That Sunday evening, the global spectacle proceeded, celebrating international heavyweights such as Lady Gaga and Kendrick Lamar. The night’s ultimate distinction went to Bad Bunny, who claimed the coveted Album of the Year award for his entirely Spanish-language record, marking a historic moment as the first Latin artist to conquer that most prized category.
Prior to the major accolades, the announcement of the Best African Music Performance category saw Afrobeats luminaries, including Burna Boy, Ayra Starr, and Davido, nominated, only to witness the trophy once again claimed by Tyla.
This outcome precipitated a sharp reaction from Nigerians, who questioned the Grammys’ consistent pre-show promotion of Afrobeats, exemplified by securing a performance from Davido at the Grammy Museum, only to ultimately recognise a winner whose primary resonance was quantified by impact on US charts.
Cobhams Asuquo, the eminent Nigerian music artist and composer, offered a trenchant commentary on the result, stating that the Grammys appear to be leveraging Nigerian engagement to “boost the GDP of Los Angeles”. He likened the recognition to “a carrot dangling in front of us,” perpetually withdrawn, and stressed the necessity for the industry to construct its own definitive institutions, observing, “It’s only America that will do superbowl and be playing it themselves”.
This scenario compels a critical examination:
What is the genesis of this award category, and why does this American accolade command such profound investment from the Nigerian public?

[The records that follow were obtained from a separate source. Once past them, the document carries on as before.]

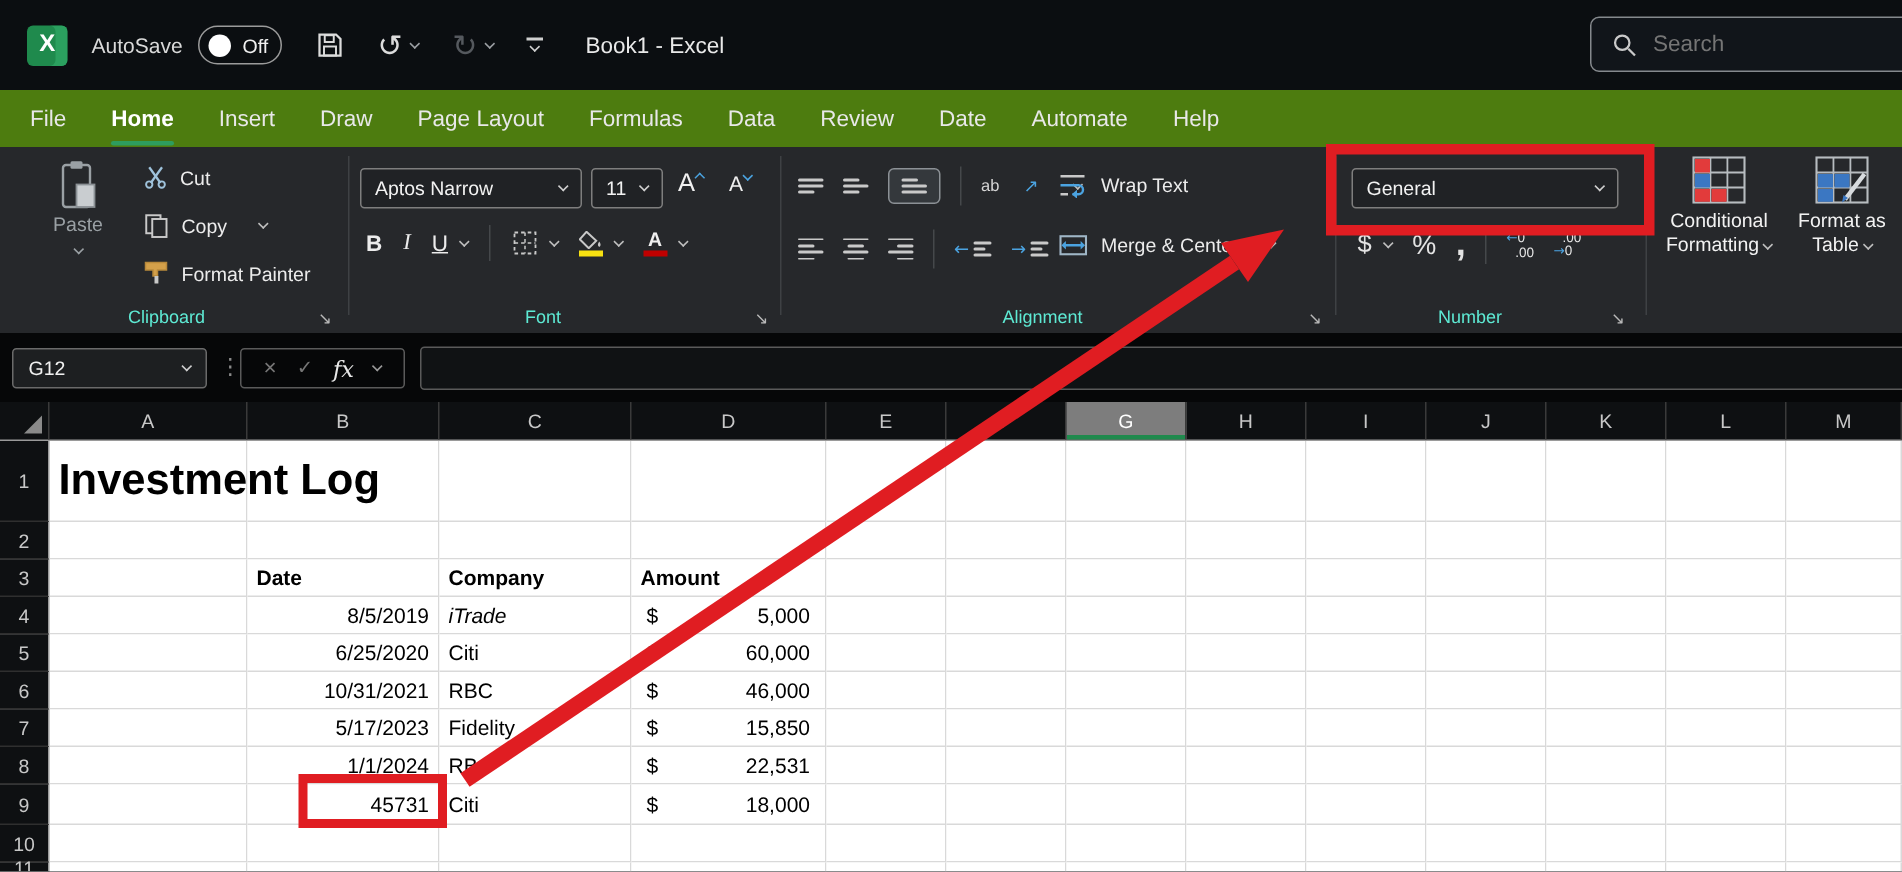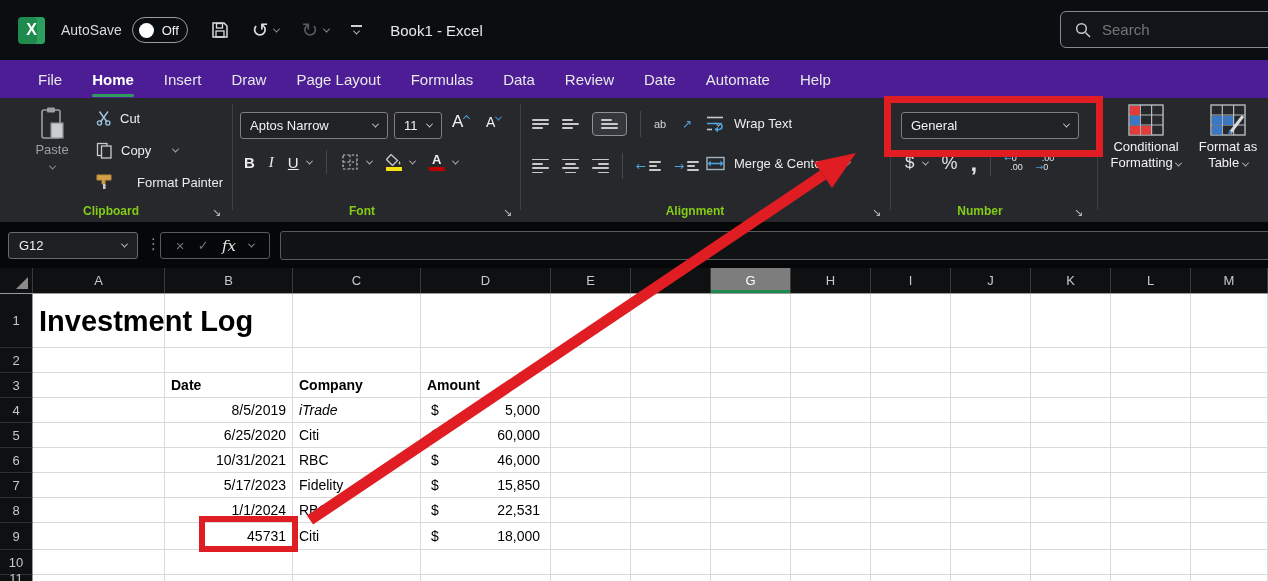--- a/index.html
+++ b/index.html
@@ -24,7 +24,7 @@
   .search input { background:transparent; border:none; outline:none; color:#c3c7cb; font-size:15px; width:130px; font-family:"Liberation Sans",sans-serif; }
 
   
-  .menubar { position:absolute; left:0; top:60px; width:100%; height:38px; display:flex; align-items:center; padding-left:38px; gap:30px; background:#4c1d95; }
+  .menubar { position:absolute; left:0; top:60px; width:100%; height:38px; display:flex; align-items:center; padding-left:20px; gap:30px; background:#4d7c0f; }
   .tab { position:relative; color:#e8e8e8; font-size:15px; cursor:default; }
   .tab.active { font-weight:bold; color:#fff; }
   .tab.active::after { content:""; position:absolute; left:0; right:0; bottom:-9px; height:3px; border-radius:2px; background:#2e9d5e; }

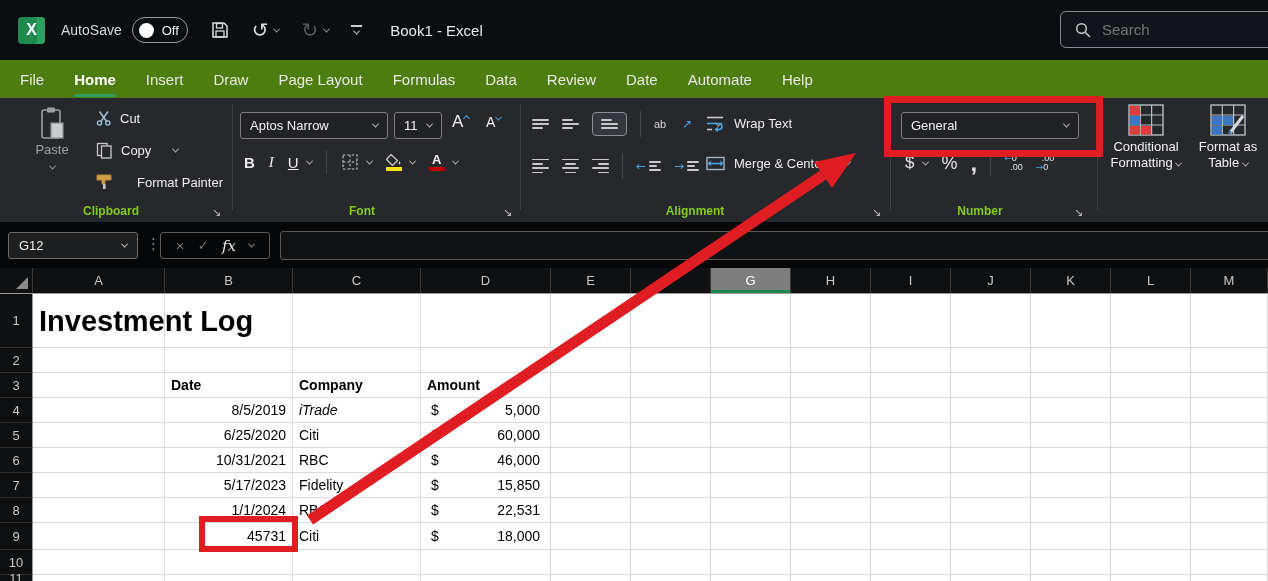--- a/index.html
+++ b/index.html
@@ -168,7 +168,7 @@
       <span>Copy</span>
       <i class="chev chev-s" style="color:#bfbfbf;margin-left:14px;"></i>
     </div>
-    <div class="rrow" style="left:96px;top:76px;gap:24px;">
+    <div class="rrow" style="left:96px;top:76px;gap:8px;">
       <svg width="17" height="16" viewBox="0 0 17 16">
           <path d="M1 1 h14 v5 h-6 v4 h-3 v-4 h-5 z" fill="#d3a04a" stroke="#b8893b" stroke-width="1"></path>
           <rect x="7" y="10" width="2.6" height="5" fill="#c9c9c9"></rect>

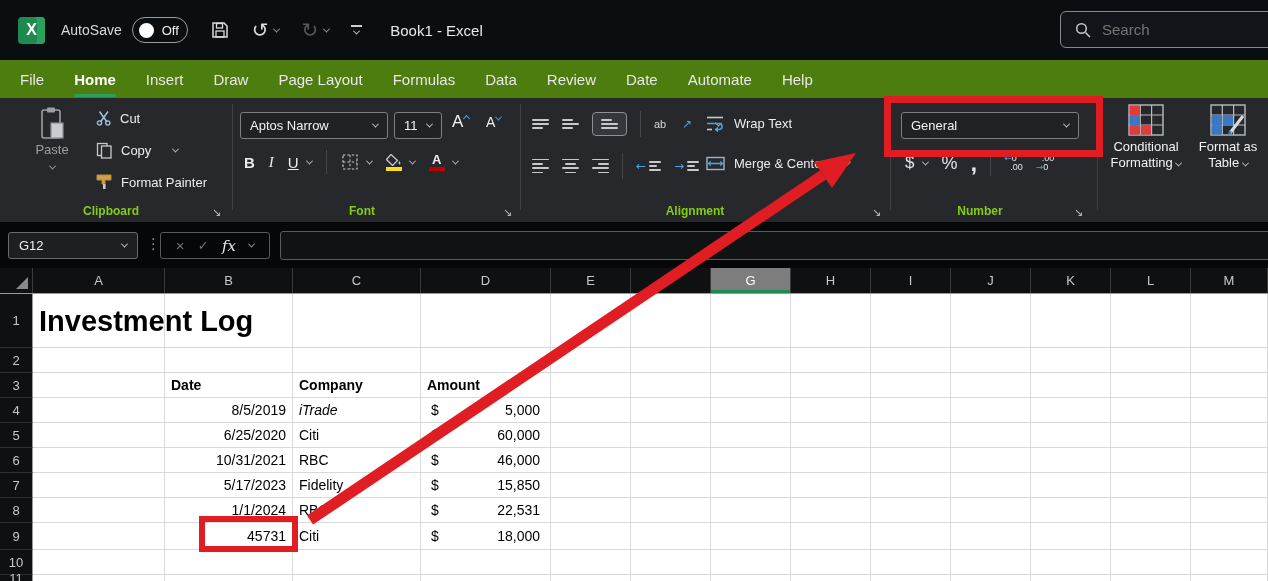--- a/index.html
+++ b/index.html
@@ -32,7 +32,7 @@
   
   .ribbon { position:absolute; left:0; top:98px; width:100%; height:124px; background:#26282b; color:#ececec; font-size:13px; }
   .vdiv { position:absolute; top:6px; height:106px; width:1px; background:#3e4144; }
-  .grouplabel { position:absolute; bottom:4px; font-size:12px; color:#84cc16; text-align:center;font-weight:bold; }
+  .grouplabel { position:absolute; bottom:4px; font-size:12px; color:#5eead4; text-align:center; }
   .launcher { position:absolute; bottom:3px; font-size:11px; color:#b9b9b9; font-family:"DejaVu Sans",sans-serif; }
   .rrow { position:absolute; display:flex; align-items:center; }
   .combo { position:absolute; height:27px; border:1px solid #7e7e7e; border-radius:3px; background:#202225; display:flex; align-items:center; padding:0 9px; color:#f2f2f2; }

By the late 2010s and into the 2020s, Nigerian music had begun to cross international borders, especially in the US. Many top industry players began to take note, and just after the Covid, Wizkid, Ckay, Burna Boy, Davido, and Tems turned to musical who’s who in the conversations of music listeners, executives, and critics, attracting majors like Sony, Universal, Warner, Empire, and major award events in the UK, and US, especially the Grammys.
The world began to take notice, and the conversation about Afrobeats relevance popped into major boardroom meetings, which resulted to international Afrobeats-themed charts and African-themed categories at major festivals and award shows.
However, the Grammys already had something for the African continent, the problem remained that it shared one category with the rest of the world outside of the United States (U.S.)… the ‘World Music’ category with Angelique Kidjo, who is considered one of the most decorated African artists in Grammy history, winning 4 awards in the Album sub category.
As Afrobeats solidified its status as the quintessential musical expression of Africa, Nigerians advocated for its prioritization within the Academy Awards’ existing world music category. However, the initial sign of forthcoming tribulations arrived in 2020 when Burna Boy was defeated in the Best World Music Album category by Angelique Kidjo’s Celia.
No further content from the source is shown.